First we have Word where we have people going "They would be better off learning a DTP".
Hmmm, I'm not sure anyone said this as a general point. I said that for what a lot of people use Word for, they'd be better off getting a DTP program. I already said Word was reasonably good for writing letters and non-rich reports. But because Word is all they have / know how to use, a lot of people end up struggling for hours in Word to create something they'd ultimately better off doing in another package.

The same can be said of Excel. Excel has a wonderfully low set up cost. There's no boring table setup, field definitions, primary keys or anything like that to think about before you start-off. Which is great, when you're trying to do back of the fag packet type calculations. But then people make sheets increasingly complex and there's a point reached when the effort spent maintaining the damn thing makes a database worthwhile. Excel also gets misused for all sorts of things though - I know a couple of surveyors who make cells very small and use cell-shading to do technical drawings. It kind of works, but one suspects they're missing out on some of the features that CAD programs give you.

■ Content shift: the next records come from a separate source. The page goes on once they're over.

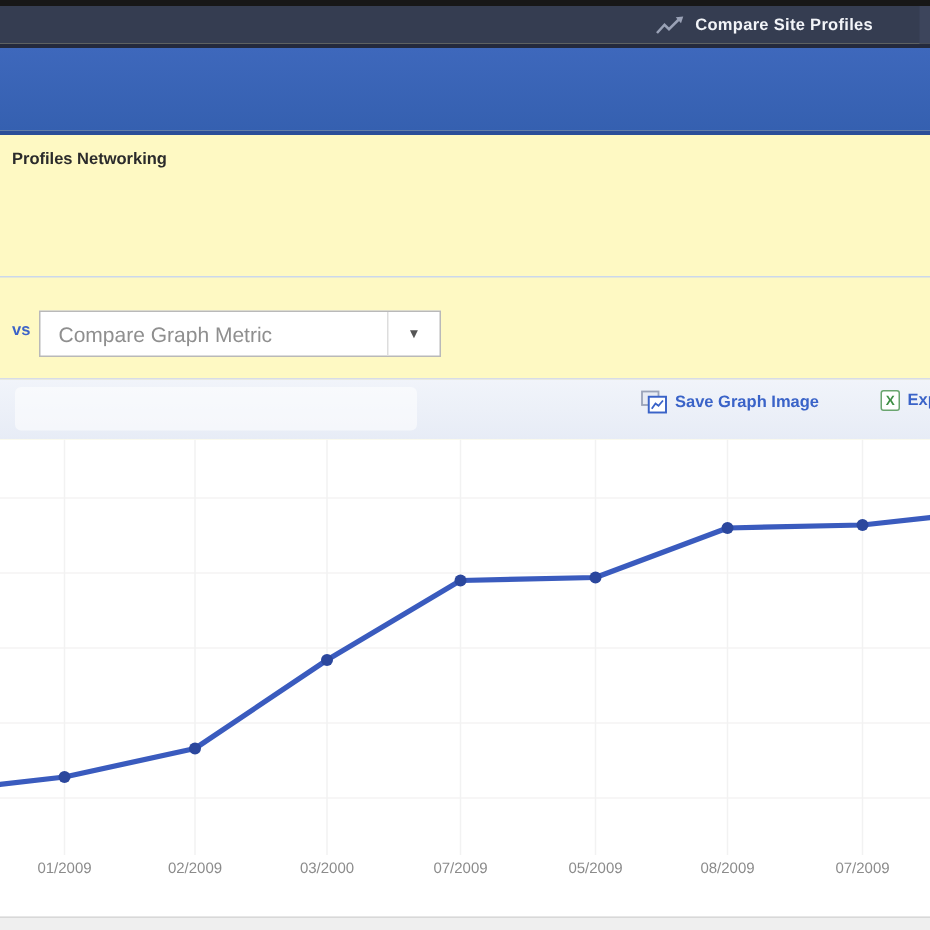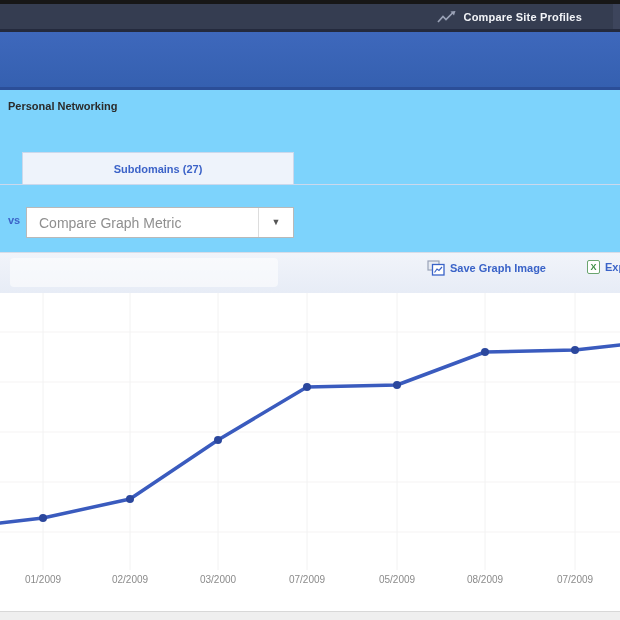"Compare Site Profiles" .screen { background: #7dd3fc -> #fef9c3 }
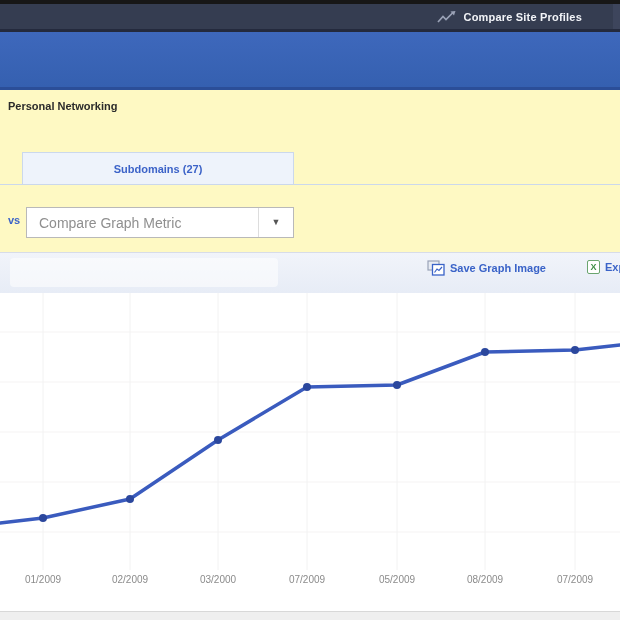"Personal Networking" div.category { text: Personal -> Profiles }
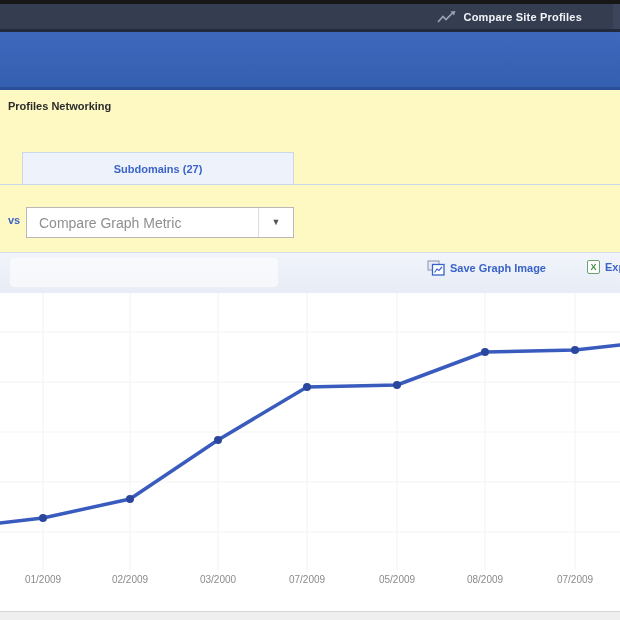"Subdomains (27)" div.tab { html: <div> <span>Subdomains (27)</span> </div> -> none }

Incidentally, I forgot my main gripe with the Office suite over the years (which fortunately seems to have improved in recent versions) : complete disregard for compatibility. While not supporting file formats from outside your company is irritatingly arrogant, not supporting your own formats is incredibly infuriating. The amount of time I've wasted trying to get round these problems since I started using Word 2 back in the day must run into solid days...

p.s. Incidentally this thread is an accidentally brilliant example of why the teaching model fails in most subjects (in terms of depth of understanding).